While I continue to toil with Part II of my Book Cover Design Primer, I’m also trying to put out Blueblood, the second in the Marty Singer crime fiction series.
The good news is that the line edits came back from my editor, the inimitable Alison Dasho. The bad news is that I have to go through my manuscript as meticulously as she did and weigh her suggestions, then either make or disregard them (the latter does not happen very often). The impact Alison’s line edits have made are already obvious to me and I’m only a third of the way through.
Since hiring an editor can be such a difficult decision for many indies (from cost to ego and a million other reasons), I thought you all might like to see a portion of the work in progress and decide for yourselves if hiring an editor is worth the investment. I’m giving you an unprecedented peek at my writing at its (almost) most vulnerable; I’m in my literary underwear before you, so to speak.

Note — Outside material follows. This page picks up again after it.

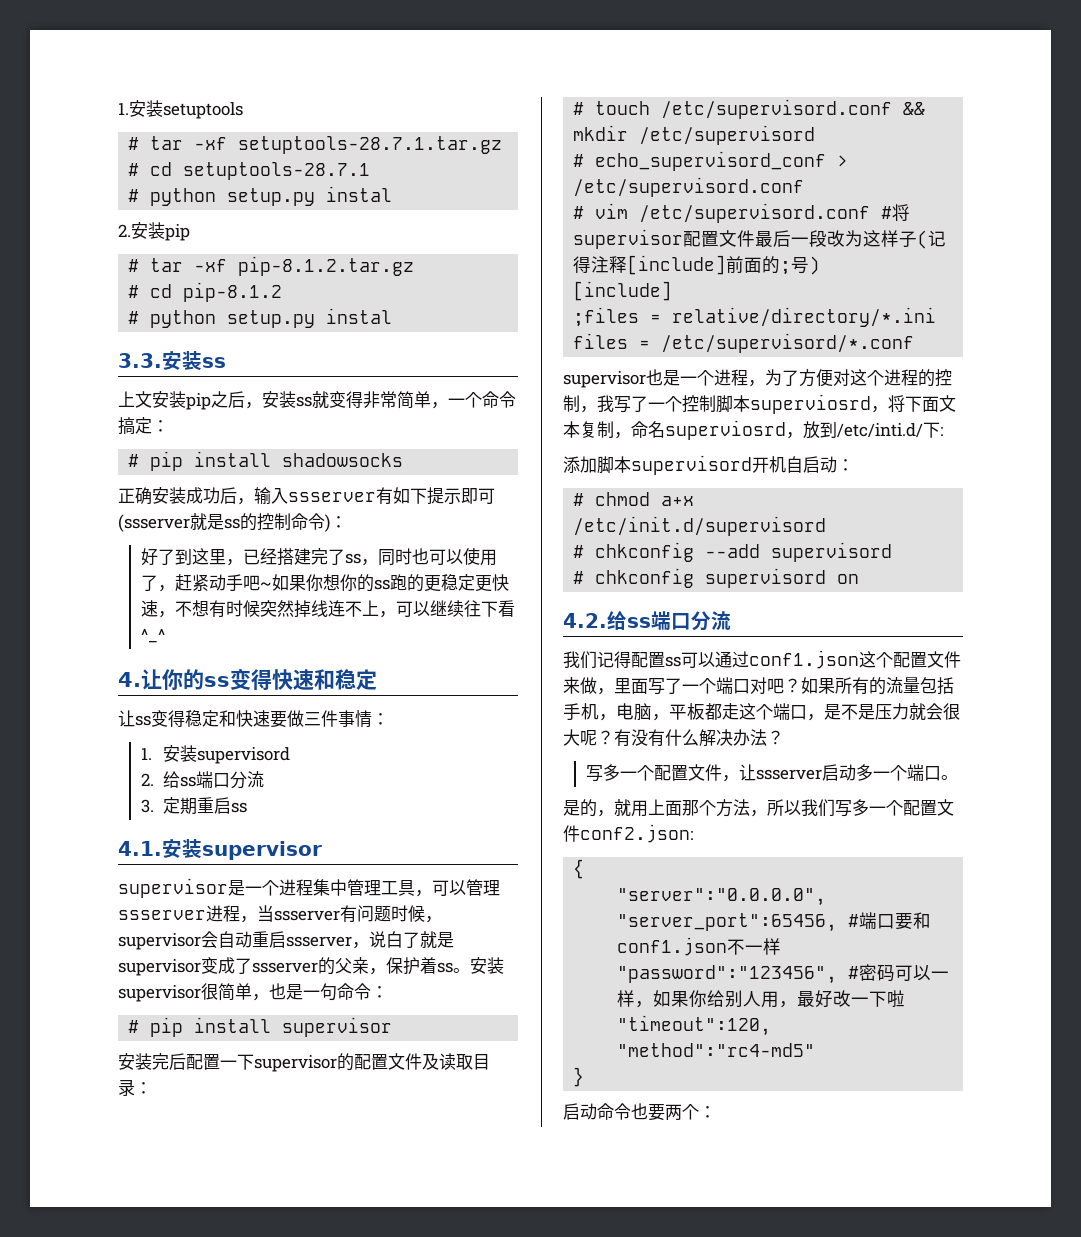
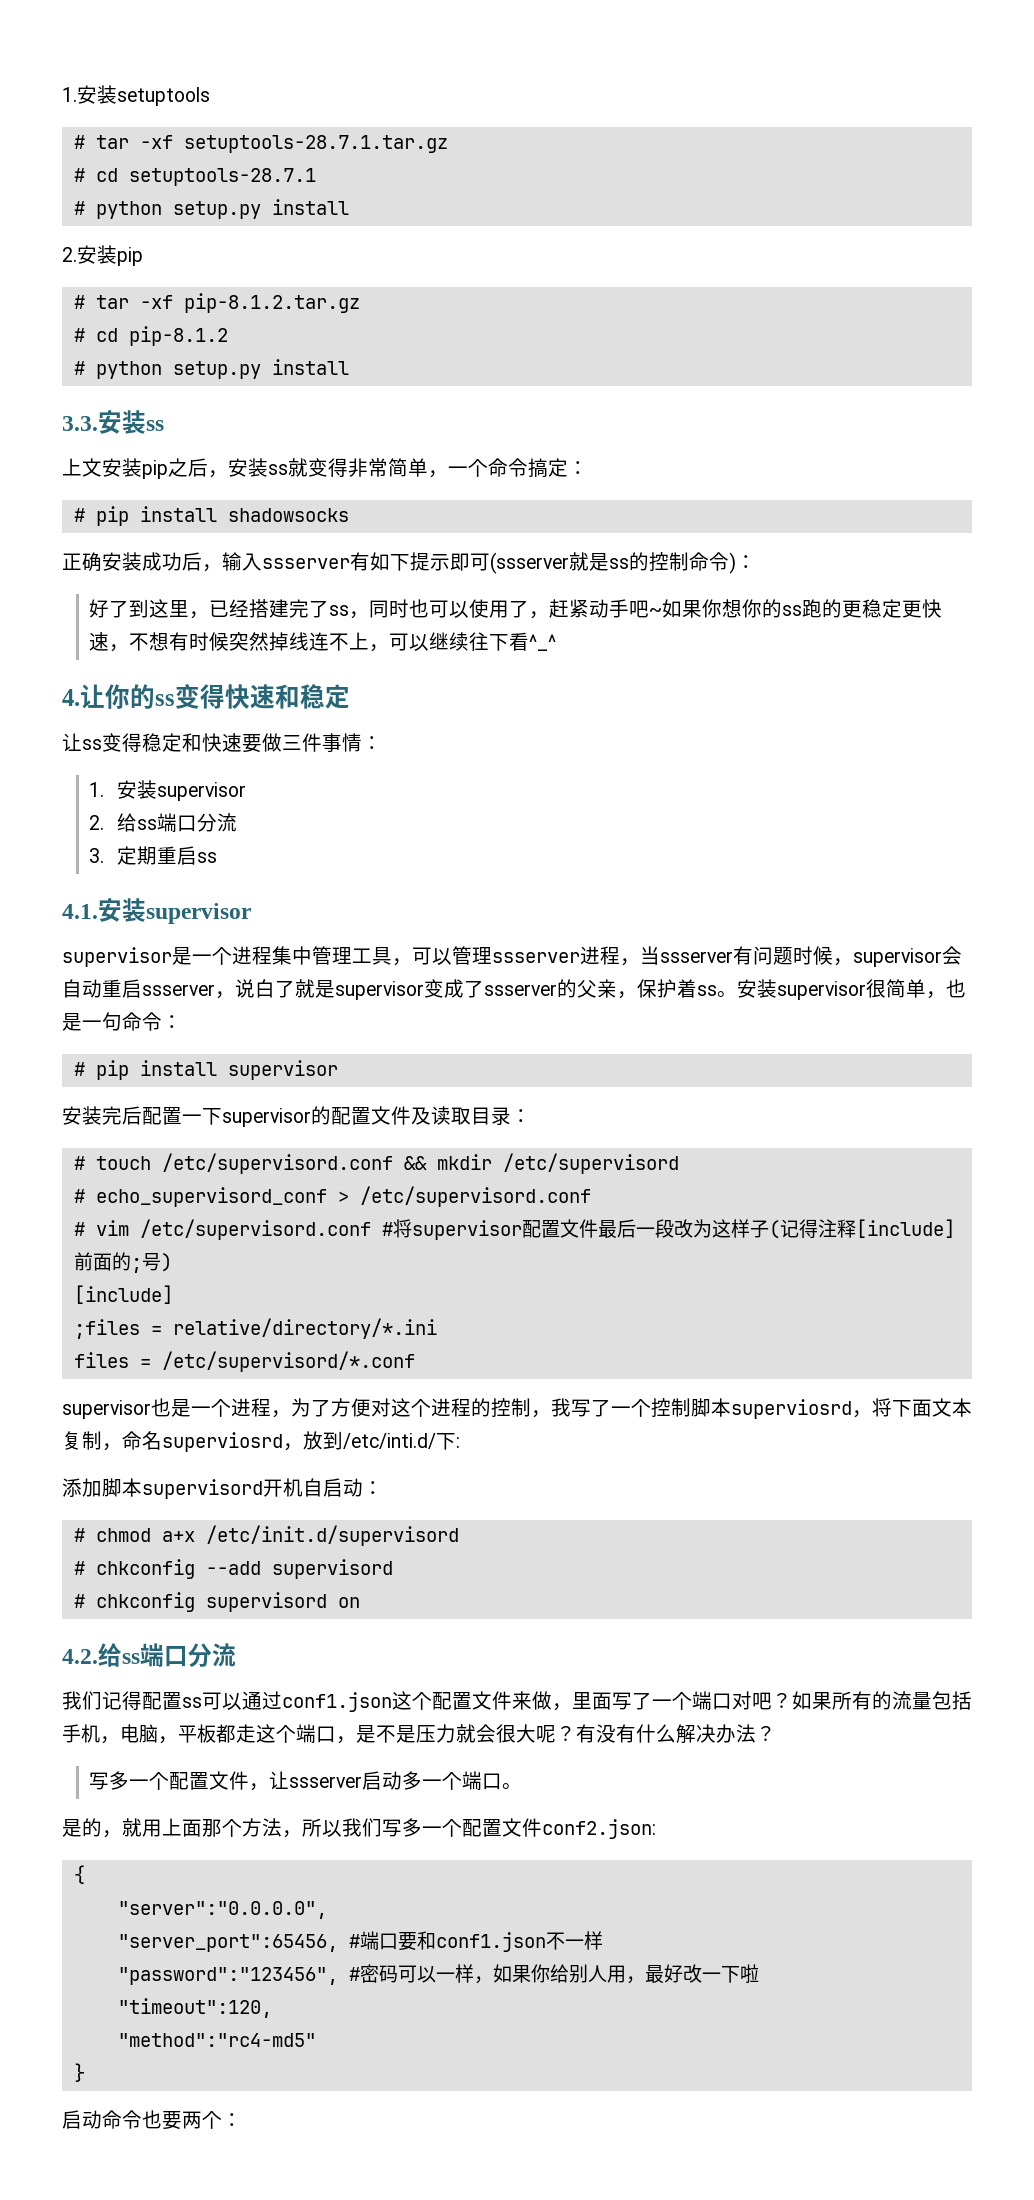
[326,186,393,202] instal -> [271,199,349,215] install
[326,308,393,324] instal -> [271,359,349,375] install
[197,747,291,764] supervisord -> [156,782,246,801] supervisor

I’m not sure what would be more informative and striking: reading the finished version* first or the pre-line edit version. I’ll let you decide.
Blueblood – Chapter One, with edits suggested by Alison Dasho
Blueblood – Chapter One, after implementing edits
* “finished” might be misleading. Blueblood has already been through a developmental edit by Alison, but not a copy edit (which typically happens after the line edit to catch typos, errors, inconsistencies). You’re reading something in-between.